Several weeks ago I posted a three part series on the ability to use available online logging services for instrumenting applications. None of the services overwhelmed me, but there was an additional service I found that caters specifically to numeric metrics. Given that I’ve had a tab sitting open on the Librato site for the past several weeks, I thought it was time to actually do the review.

Sample screenshot from interface
Sample screenshot from interface

Spoilers: I liked it. A lot.

About Librato Metrics

Unlike the unstructured data logging services in the prior posts, Metrics is all about storing, displaying, and alerting on numeric metric data. This limits how you would use it, for instance you wouldn’t be able to dig into a spike in page execution times and see the id’s of the users or the type of browser that was in use. On the other hand, the focus on numeric gauges and counters means that Librato can provide a deeper set of tools around graphing, alerting, and dashboards.

Highlights:

Librato’s API is extremely full-featured, offering GET/PUT/POST actions for creating, sending, and retrieving metrics, as well as endpoints to interact with other facets of the service, like dashboards. All of this is offered through an interface that is both polished and usable, with none of the lag I ran into on some of the other services. In addition, support for alerting is built into the application.

Input Support: HTTP GET/PUT/POST/DELETE everything (see note below) with JSON

Output Support: Same as above, plus has support for paginating large sets of results

Ease of Setup: Very easy through the interface or by just sending new data metrics, API token is immediately available for use

Searching: This is not a log service, so the searching only covers searching for entities (metrics, dashboards, etc)

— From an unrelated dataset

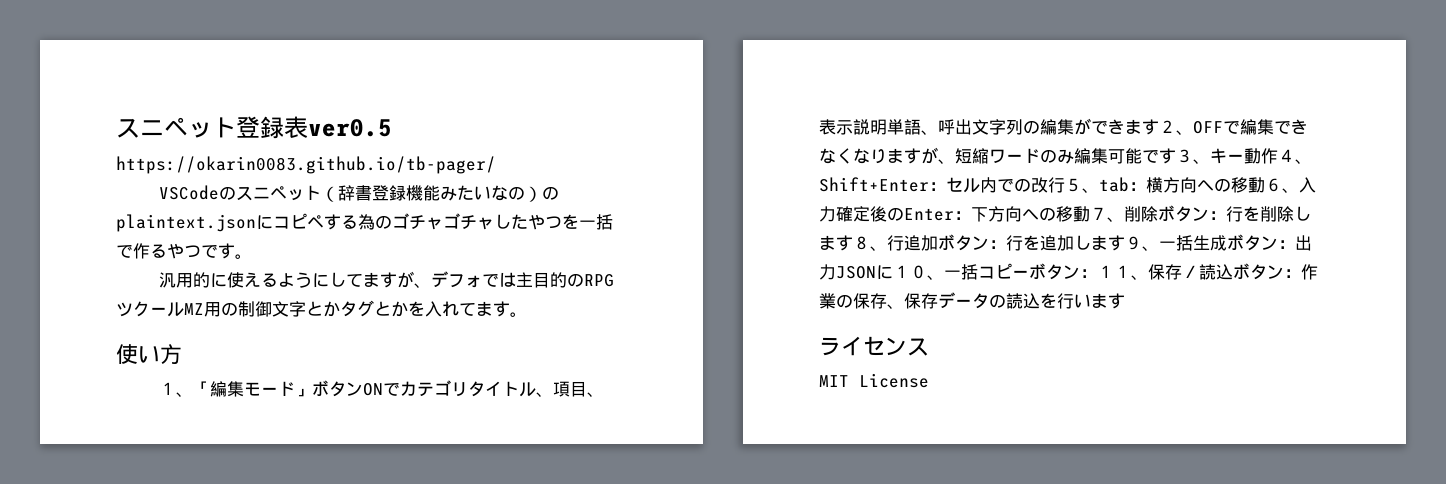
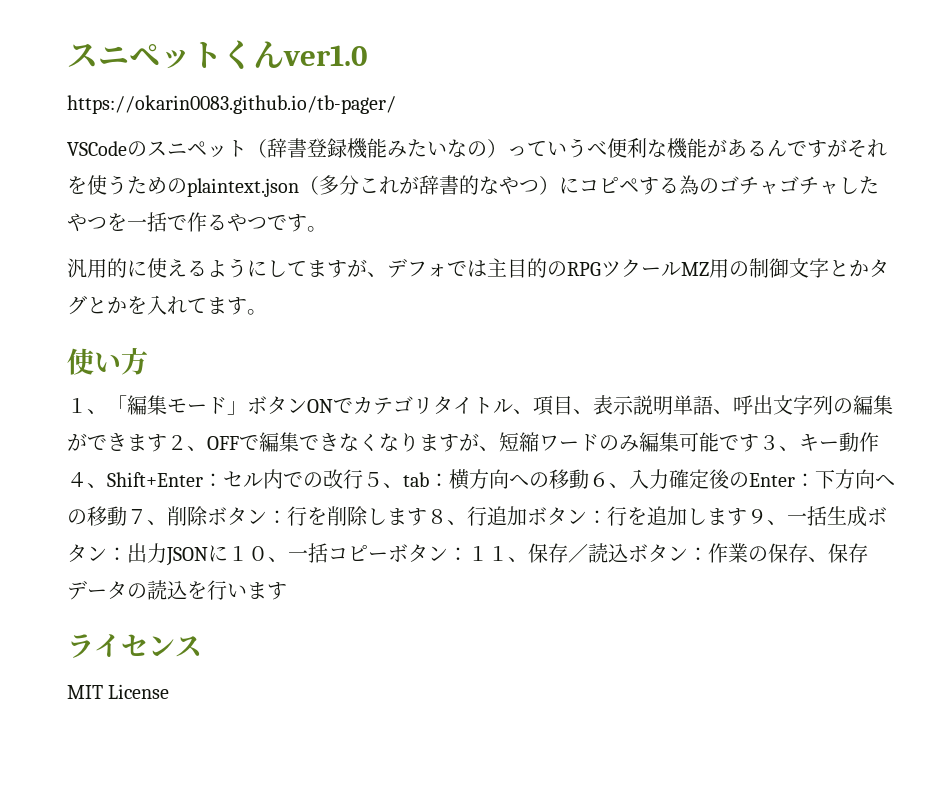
- スニペット登録表ver0.5
+ スニペットくんver1.0
- VSCodeのスニペット（辞書登録機能みたいなの）のplaintext.jsonにコピペする為のゴチャゴチャしたやつを一括で作るやつです。
+ VSCodeのスニペット（辞書登録機能みたいなの）っていうべ便利な機能があるんですがそれを使うためのplaintext.json（多分これが辞書的なやつ）にコピペする為のゴチャゴチャしたやつを一括で作るやつです。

Visualization: Great. Though they currently only have support for line graphs, the overall interface is fantastic and there are other graph types in the works

Note: The full list of elements you can interact with via the API includes Metrics, Instruments, Dashboards, Tags, Alerts, Services, and even Users.

General Opinion:

This service is easy to use, provides a really usable interface, and is completely open and extensible through a very rich API. Despite some hinkiness with the dashboard timespans, which I think is due to the small amount of sample data I had and their down-sampling method, this is an excellent service. The services also support sending data aggregated over a time period (multi-sample), so you can buffer and send at longer intervals if the finer detail is an unnecessary drain on your wallet or network.

I suspect that their interface uses the same API that they expose to end users, as I haven’t been able to find anything I could do in the interface that wasn’t also possible in the API. Exposing the data through the API also means that not only do we have all of the graphic and alerting capabilities that are built in to the service, we can also extend it to do more (something several of the other reviewed services required to even get a simple graph).

Getting the sample application hooked into the service was extremely easy, even taking into account the fact that I had to write a parallel set of methods to send the metric data instead of the log data for the other services.

Running the Sample Site with Metrics

Clone a copy of the sample application from tarwn/InstrumentationSampleCode on github. Go to the metrics.librato.com website and sign up for an account (they have a 30 day free trial).

After signing in to your account, you can access your account information from the “Account Settings” link at the bottom of the screen. Add or edit the sensitive.config file at the root of the .Net solution, substituting your values where appropriate:

sensitive.config

MetricProvider = Librato

Librato.URL = https://metrics-api.librato.com/v1/metrics
Librato.Email = your-email-here
Librato.Token = your-token-here

Load up the sample app, click some buttons, then switch over to Metrics to see the results. You should see several new gauges and counters in your Metrics list:

Metrics List
Metrics List

Clicking on one of these metrics will open the metric so you can see it’s display settings and a graph of it’s recent values:

Metric Details
Metric Details

We could spend a lot more time getting into the details of creating instruments, dashboards, alerts and so on, but at this point you should have everything you need to start playing with those on your own.

I’ve really enjoyed using Metrics so far, and if you’re looking for a metrics tool you should definitely give it a test drive.